After determining that Special Opportunities’ position in the case would be subordinated to some extent, the Court moved on to plan confirmation and, in that context, refused to designate Special Opportunities’ vote or cram a plan down over its objections.  In arriving at the conclusion that designation was not warranted, the Court looked to LightSquared founder Falcone’s behavior, which allegedly included telling prospective bidders for LightSquared’s assets that Ergen was buying up debt in order to drive up values.
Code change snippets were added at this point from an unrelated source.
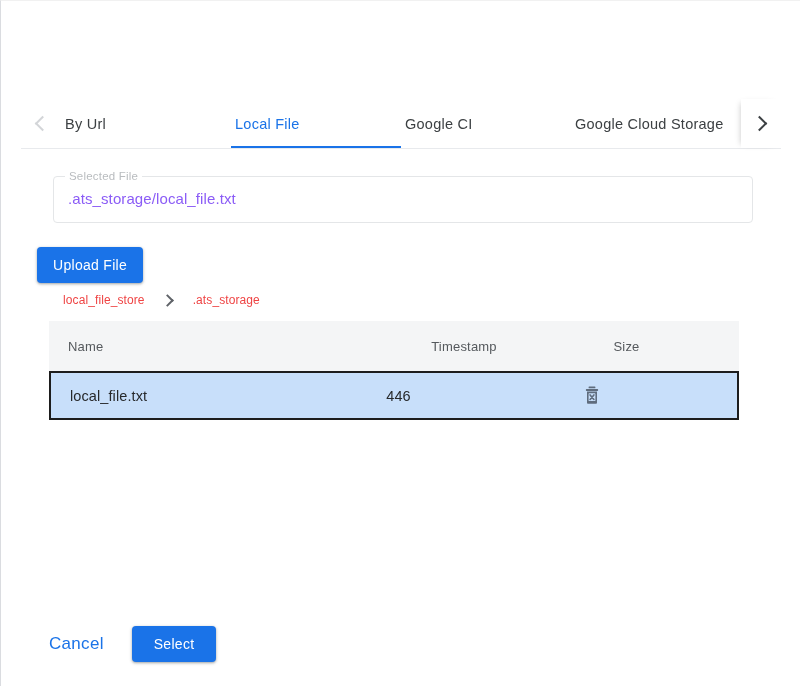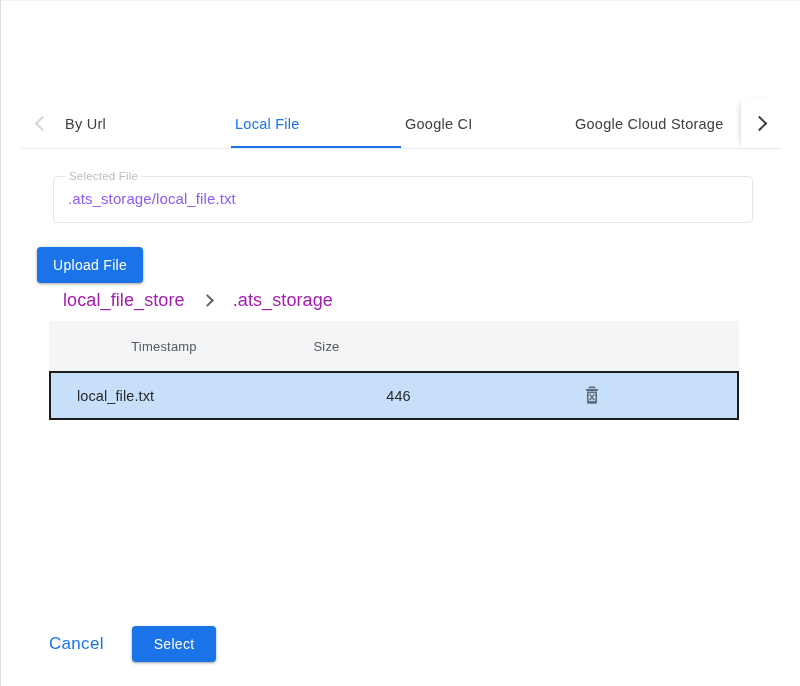--- a/index.html
+++ b/index.html
@@ -175,8 +175,8 @@
     height: 18px;
   }
   .crumb {
-    font-size: 18px;
-    color: #a21caf;
+    font-size: 12px;
+    color: #ef4444;
     cursor: pointer;
     letter-spacing: 0.1px;
     white-space: nowrap;

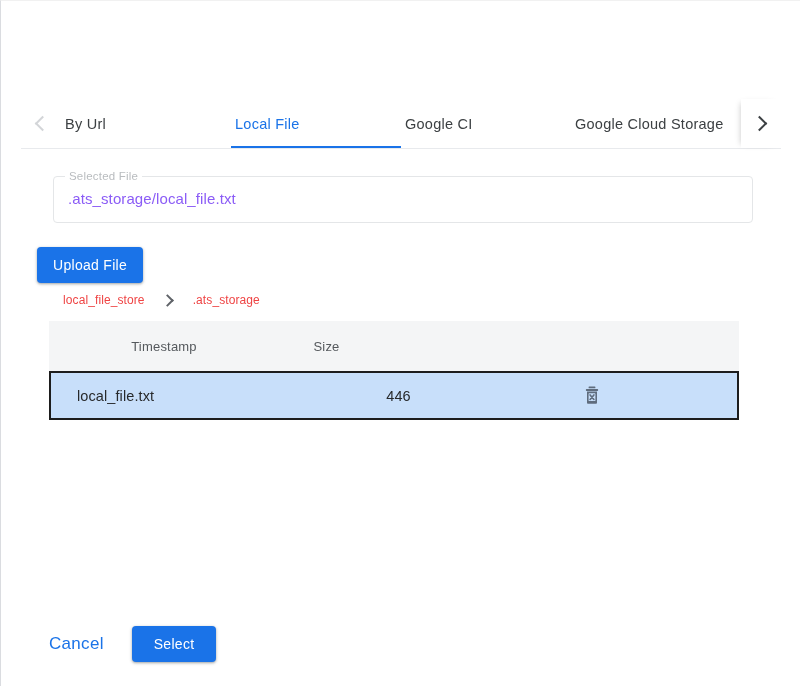--- a/index.html
+++ b/index.html
@@ -330,6 +330,7 @@
 
   <div class="table">
     <div class="t-row t-head">
+      <div class="cell cell-name">Name</div>
       <div class="cell cell-time">Timestamp</div>
       <div class="cell cell-size">Size</div>
       <div class="cell cell-act"></div>

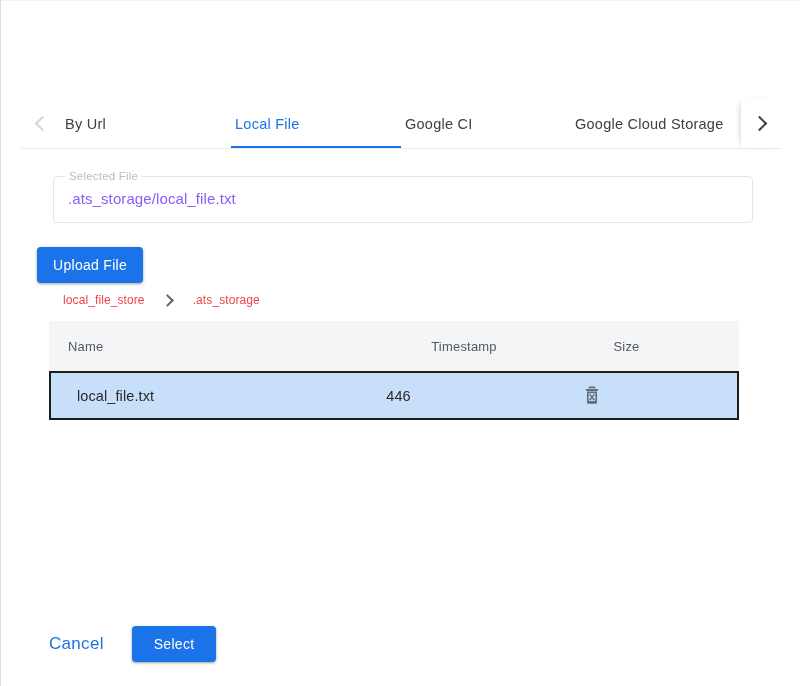--- a/index.html
+++ b/index.html
@@ -233,7 +233,7 @@
   .cell-time  { width: 230px; text-align: center; }
   .cell-size  { width: 95px;  text-align: center; }
   .cell-act   { flex: 1 1 auto; display: flex; align-items: center; justify-content: center; }
-  .t-body-row .cell-name { padding-left: 26px; }
+  .t-body-row .cell-name { padding-left: 19px; }
 
   .trash-btn {
     width: 28px;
III.            Potential Implications for Acquisitions of Distressed Debt

LightSquared is an unusual case insofar as it presents a “clash of the titans.”  The recent rulings reflect the broad discretion that bankruptcy judges enjoy in crafting remedies that try to strike a balance between rights of acquirers of distressed debt to act in their own self interest and the rights of other creditors who may be harmed by disruption of the Chapter 11 process. 

The LightSquared rulings reflect the state of the art in law concerning risks borne by acquirers of distressed debt.  Certain risks can be addressed by advance planning, including the careful documentation of trades.  We will continue to follow the case and provide updates.